“If you’re helping an aging parent navigate Medicaid because they don’t have long-term care insurance or you think you’ll need it yourself someday, it’s important to understand how the program works.”
Medicaid is a government program that helps seniors and others pay for long term care. However, it’s not always free, explains the article “What Is Medicaid Estate Recovery?” from AOL.com. The Medicaid Estate Recovery Program (MERP) is used by states to recover costs from estates with funds. The goal of Medicaid estate recovery is to make the program affordable for the government, but it can have a severe impact on the beneficiaries of Medicaid recipients. An estate planning elder law attorney should be contacted if you believe you or a loved one may need Medicaid.
Seniors are eligible for Medicare when they turn 65. This program pays for many healthcare expenses, but not for long-term care at home or in a nursing home. Medicaid is used when someone does not have long term care insurance or enough money to pay for long-term care out of pocket. Medicaid can also be used for long-term or nursing home care if steps have been taken to protect assets. This usually includes strategies like trusts and Medicaid Asset Protection Trusts (MAPT).
A federal law passed in 1993 (the Omnibus Budget Reconciliation Act) requires states to attempt to seek reimbursement from a Medicaid beneficiary’s estate after they have died. Some of the costs that the state will try to recover include:
- Nursing home costs
- Home and community-based services
- Medical services received through a hospital where the recipient is a long-term care patient
- Prescription drug services for long-term care recipient
The recovery program lets Medicaid pursue any eligible assets owned by the estate. While this depends upon where you live, any assets that are part of the probate estate could be attached, including:
- Bank accounts
- Your home or other real estate
- Vehicles or other real property
In addition, some states allow Medicaid to recover assets that are not subject to probate, including jointly held accounts, Payable-On-Death (POD) bank accounts, real estate owned in joint tenancy with right of survivorship, living trusts and any other assets in which the Medicaid recipient had a legal interest.

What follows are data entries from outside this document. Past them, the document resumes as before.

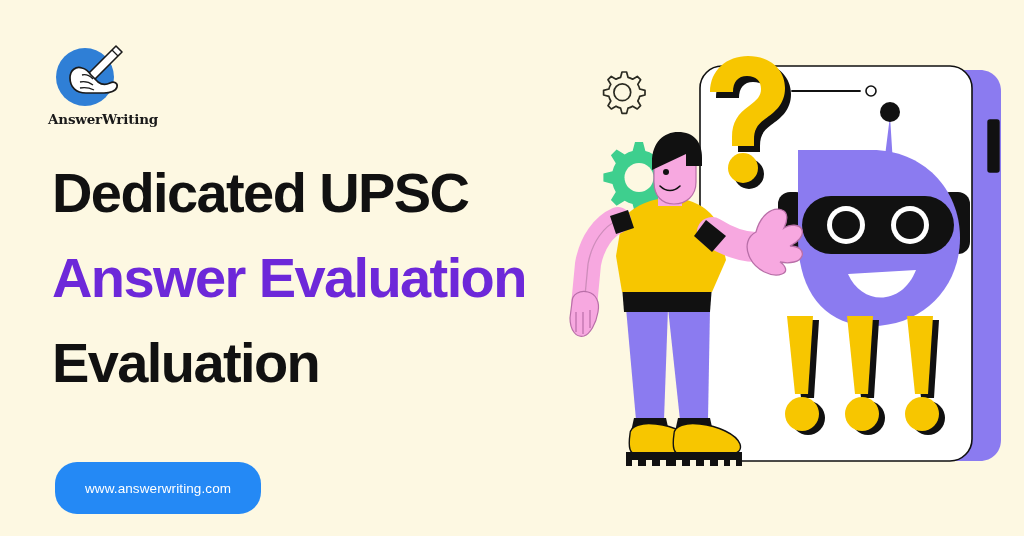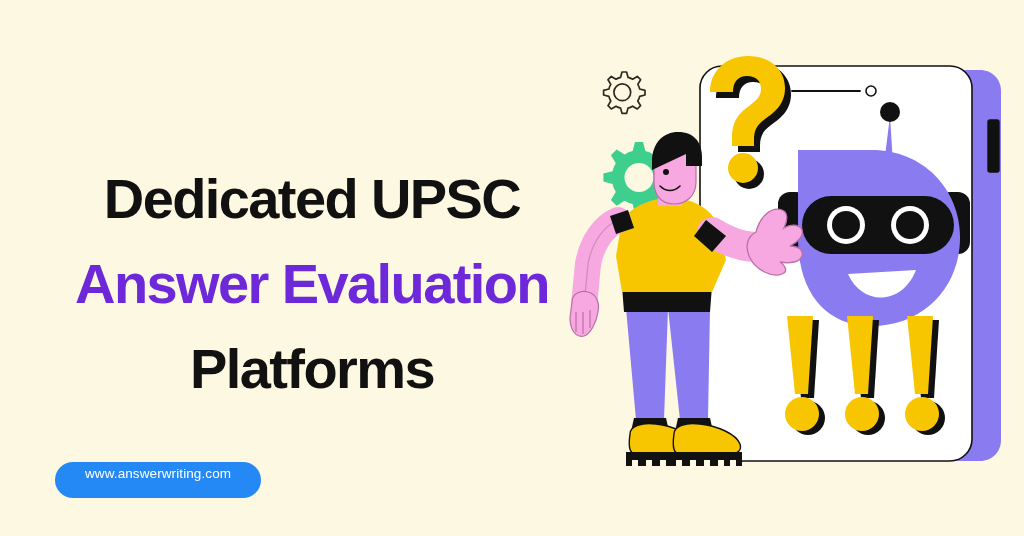"AnswerWriting" div { html: none -> <div> <div> <div></div> <svg> <g> <path></path> <path></path> <path></path> </g> <path></path> <path></path> <path></path> <path></path> </svg> </div> <div>AnswerWriting</div> </div> }
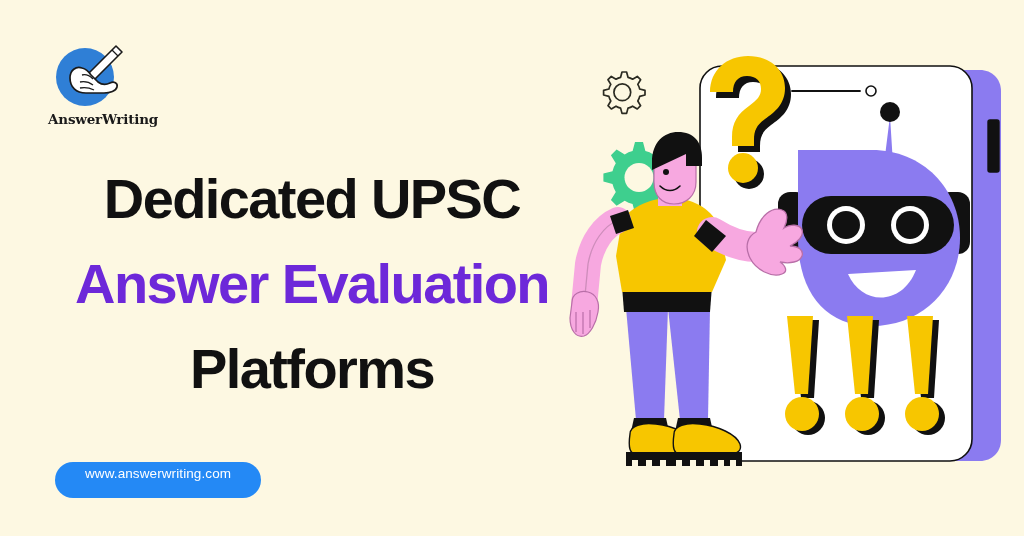"Dedicated UPSC" #headline { text-align: center -> none; top: 156px -> 150px }
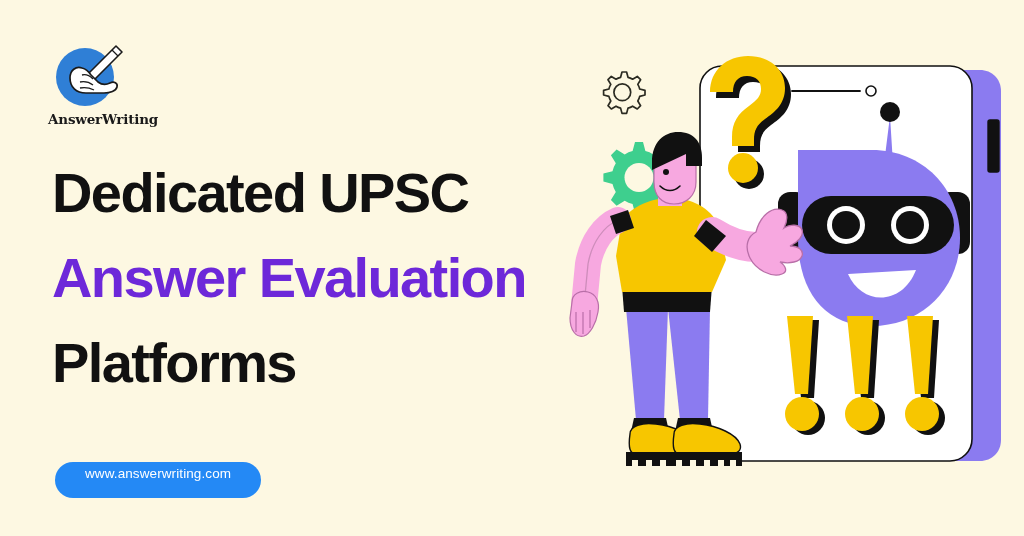"Platforms" div.hl-line { text: Platforms -> Evaluation }
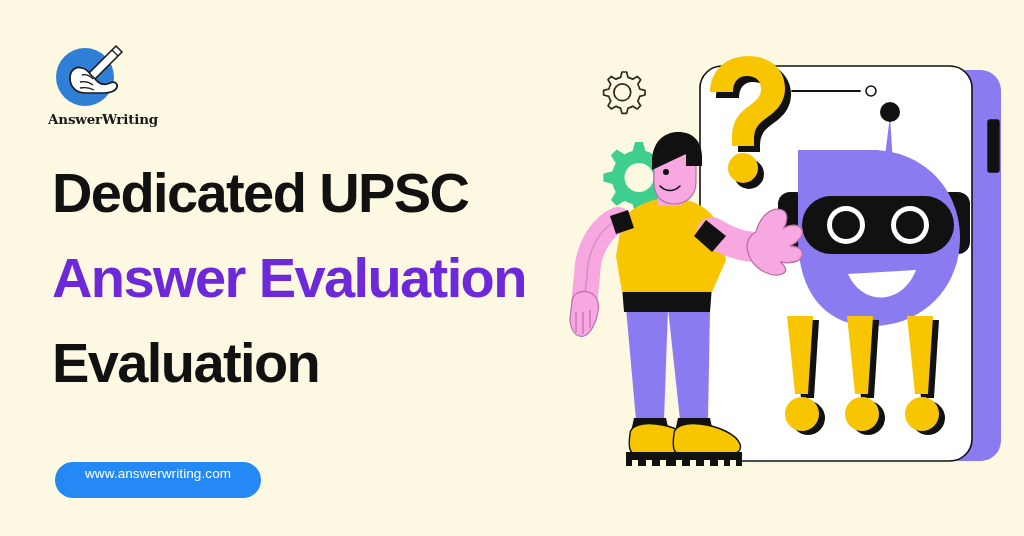"www.answerwriting.com" #url-pill { align-items: none -> center; padding: 4px 30px -> 12px 30px }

An estate planning elder care attorney in your state will know what types of assets your state tends to pursue and will help you understand what can and cannot be used for Medicaid benefit recovery.
Note that, while Medicaid cannot take the primary residence while the recipient is still living, they can place a lien on the home. Therefore, if the recipient passes away and a beneficiary inherits the home, they will not be able to sell the property until the lien has been satisfied.
For beneficiaries, Medicaid recovery means a smaller inheritance. However, that’s not the only potential issue. There are laws known as “filial responsibility laws” that allow healthcare providers to sue the children of long-term care recipients to recover nursing care costs. Although not common practice as of this writing, the costs of COVID may change this in the near future.
Strategic planning can help you and your loved ones avoid the financial impact of Medicaid estate recovery. If you are eligible and can afford to buy a long-term care policy, that may help to cover most of the cost of care. Another option is to remove as many assets from the probate process as possible. An estate planning attorney will be able to help you create a plan to protect your assets.
Reference: AOL.com (February 5, 2021) “What Is Medicaid Estate Recovery?”